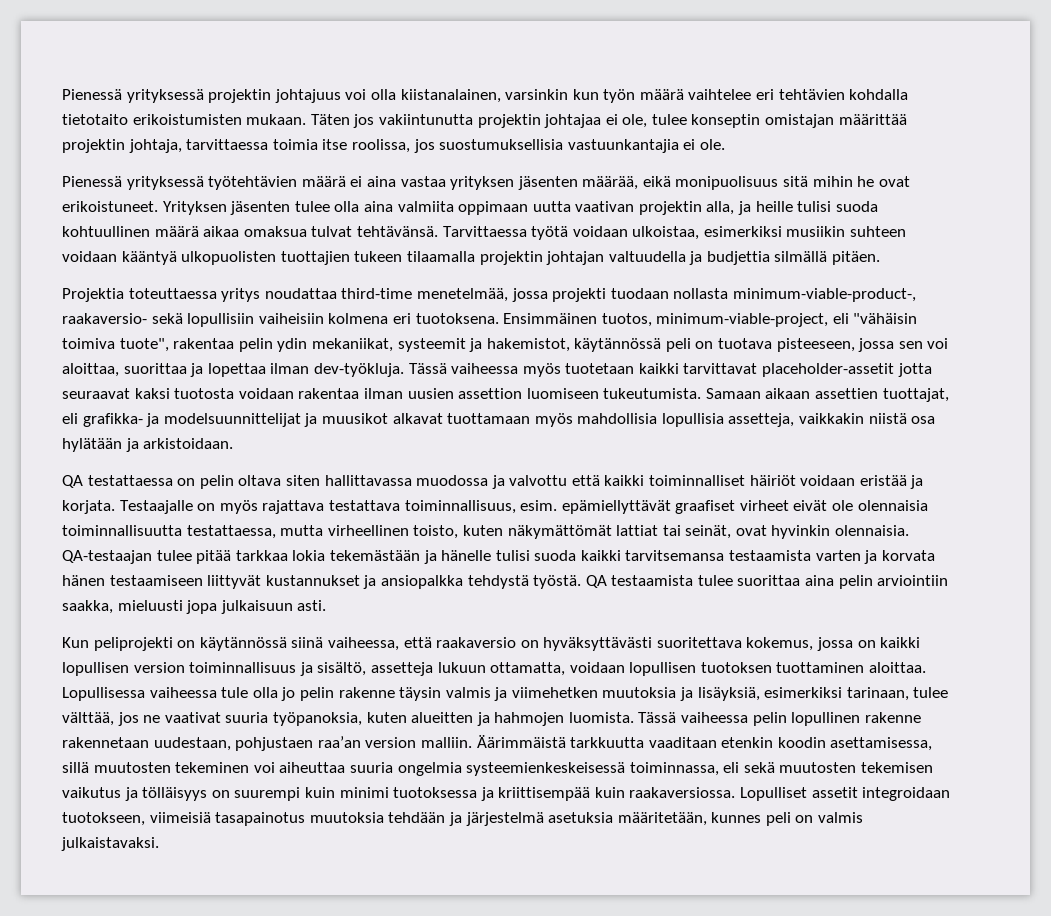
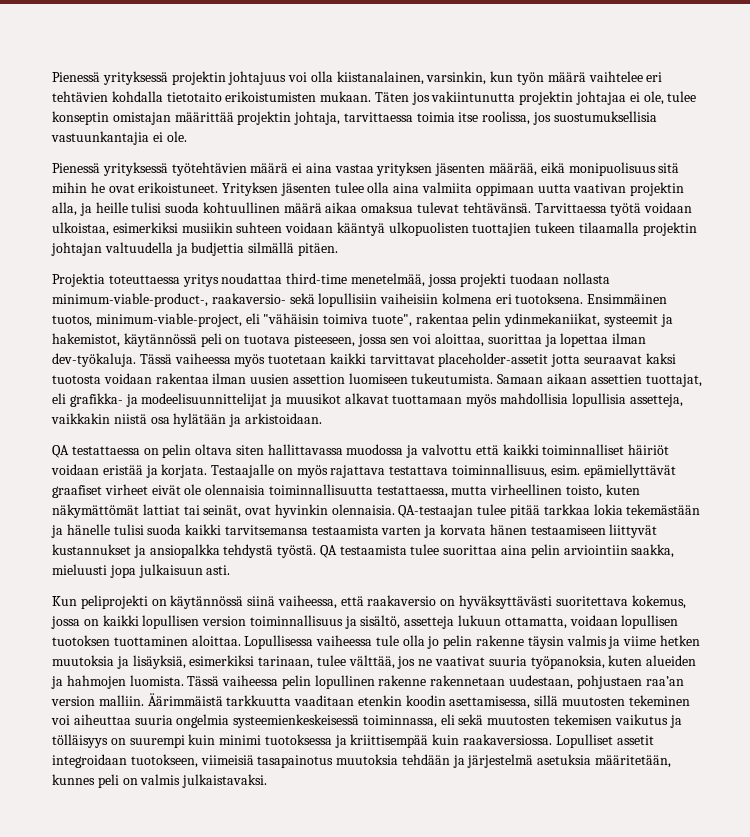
[505,89,569,100] varsinkin -> [426,71,487,85] varsinkin,
[311,226,353,237] tulvat -> [417,202,460,213] tulevat
[277,338,393,352] ydin mekaniikat, -> [504,313,601,327] ydinmekaniikat,
[313,363,404,377] dev-työkluja. -> [52,353,136,367] dev-työkaluja.
[163,413,301,427] modelsuunnittelijat -> [141,393,268,407] modeelisuunnittelijat
[511,687,598,698] viimehetken -> [623,635,700,646] viime hetken
[411,712,474,723] alueitten -> [646,655,697,666] alueiden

# # #

=== The task ===
Write the data out again exactly, but without its images.

=== Solution below ===
[505,89,569,100] varsinkin -> [426,71,487,85] varsinkin,
[311,226,353,237] tulvat -> [417,202,460,213] tulevat
[277,338,393,352] ydin mekaniikat, -> [504,313,601,327] ydinmekaniikat,
[313,363,404,377] dev-työkluja. -> [52,353,136,367] dev-työkaluja.
[163,413,301,427] modelsuunnittelijat -> [141,393,268,407] modeelisuunnittelijat
[511,687,598,698] viimehetken -> [623,635,700,646] viime hetken
[411,712,474,723] alueitten -> [646,655,697,666] alueiden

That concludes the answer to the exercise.